I've read several Auster books and can't really say I've like any of them particularly, but they do fascinate me. I keep going back for more. The bottom line is what Auster does is ask questions about life and fate-in such a way that you are forced to think about them in your own terms. Auster does not supply answers-heck, not one of his books I've read can really be said to have an ending or resolution of any meaningful sort-but the way the questions are posed will haunt you-and keep you coming back for more.
5 of 6 people found the following review helpful.
great convoluted story, full of absurdities and nonsense, extremely enjoyable
By Aleksandra Nita-Lazar
As a lifetime worshipper of Paul Auster, I have yet to read his book I would not like. "The Music of Chance" is another one I immensely enjoyed. The life of Jim Nashe, a fireman from Boston, which so far has been good, average and rather unremarkable, with all common joys and problems, is forever changed by the unexpected inheritance he receives from the absent father.
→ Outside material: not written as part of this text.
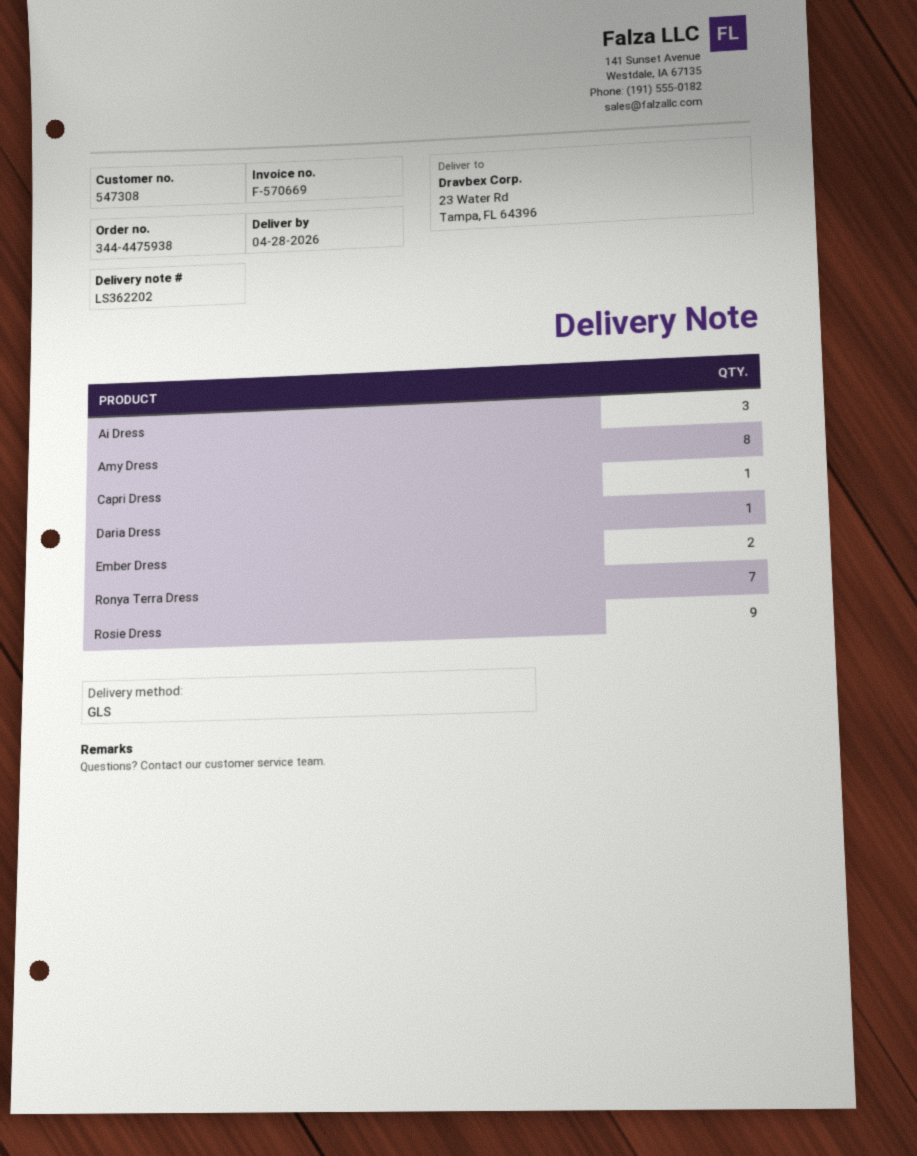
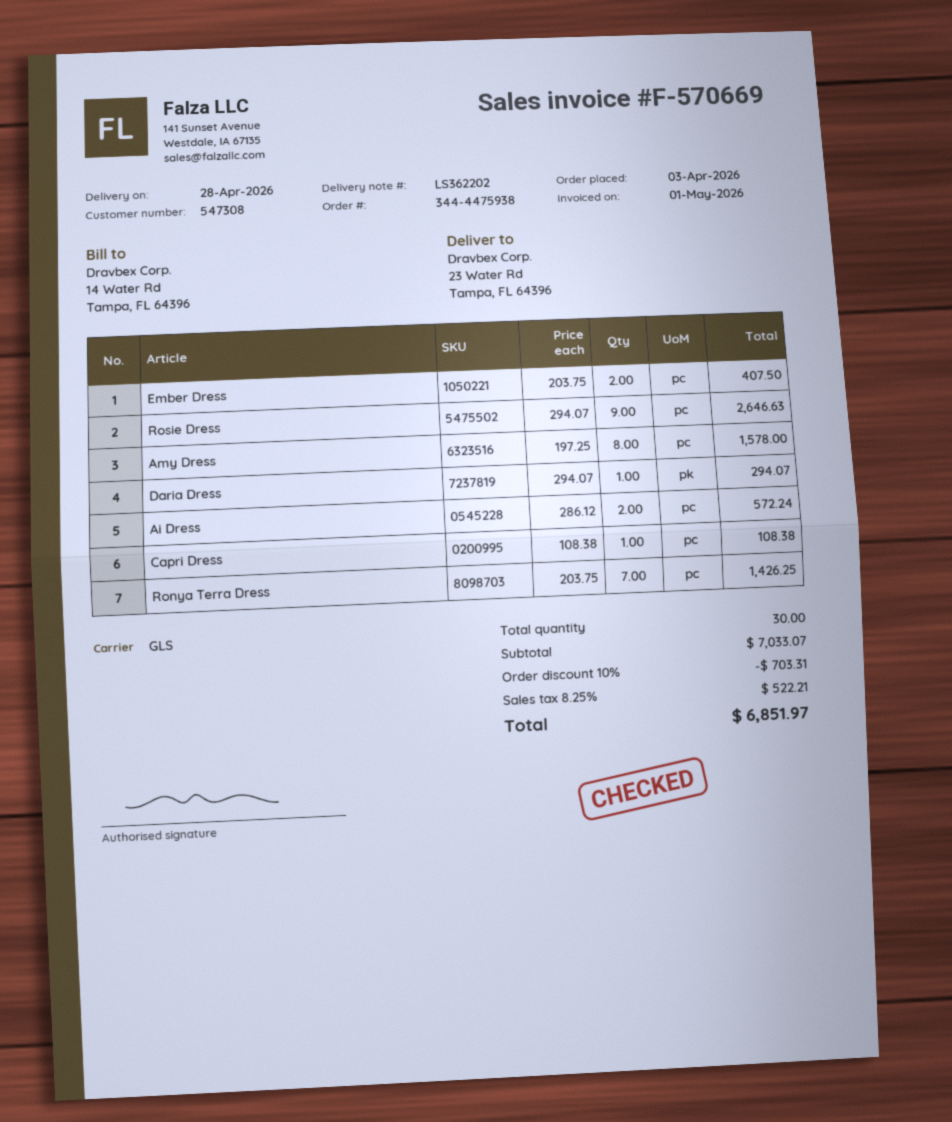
Ai Dress: 3 -> 2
Nashe, left by his wife just before he receives the news about the pleasant sum left for him, decides to leave his daughter with her aunt, quits his job, buys a Saab and starts driving aimlessly through the country, spending time on the road, listening to classical music and sleeping in motels. The money lasts for just about a year of such life and before Nashe manages to think twice, he is left with just about enough to see him through until he finds a source of income. Driving aimlessly, but just about to (reluctantly) decide to get back to his sister and his daughter, Nashe spots a wrecked-looking young man walking alongside the road. On an impulse, he stops and gives the badly beaten man a lift. It transpires that Jack Pozzi a. k. a. Jackpot, is a masterful poker player (and a poker addict) who needs money to put on the table in a very important game, which he fully expects to win. Nashe decides to give Jack his remaining money in hope this adventure can multiply his funds and continue his careless lifestyle for a while.
This is a start of an unexpected string of events, involving Jack's life story, meeting two fabulously rich eccentrics, Flower and Stone (Pozzi and Nashe's opponents in the crucial poker game) who owe their wealth to the winning lottery ticket, and building (in a middle of the woods) the wall of the stones which once constituted the medieval castle in Scotland.
The story is, in a way, based on a similar premise as some other Auster's novels (e. g. Brooklyn Follies): a man changes his life and it takes an unexpected turn. Here, the theme of chance is prominent: lottery, card games, surprising inheritance. But is the message really that chance drives the lives of those who let it do so? After all, Nashe makes conscious decisions till the end of the novel and although he likes to surrender his life to chance, the surrender is never complete.
The cultural references are, of course, numerous and a pleasure to think about. From music to movies (a theme recurrent in "The Book of Illusions") - Flower and Stone compared to Laurel and Hardy - and other allusions to widely understood culture, Auster's works are always a maze to get through, with lots of clues and possible associations, and a pleasure for people who have some education in so called "general culture". I always wonder how much of Auster's original ideas hidden in his novel I manage to catch, how many I miss, and how many are only figments of my imagination. For example, is it only me, or can there be a reference to "Waiting for Godot"? Pozzi's name, road, the two against two, like Pozzo and Lucky (and here the appearance of luck over and over again) versus Vladimir and Estragon, last, but not least, the absurdity of the whole situation with the wall? Well, I guess I will never know, but it was interesting for me to see (or perhaps: imagine) this correlation.
I was not sure what to make out of the very end, which is rather abrupt and seems rushed - this is the only reason why I don't give this novel five stars, but four and a half would be appropriate.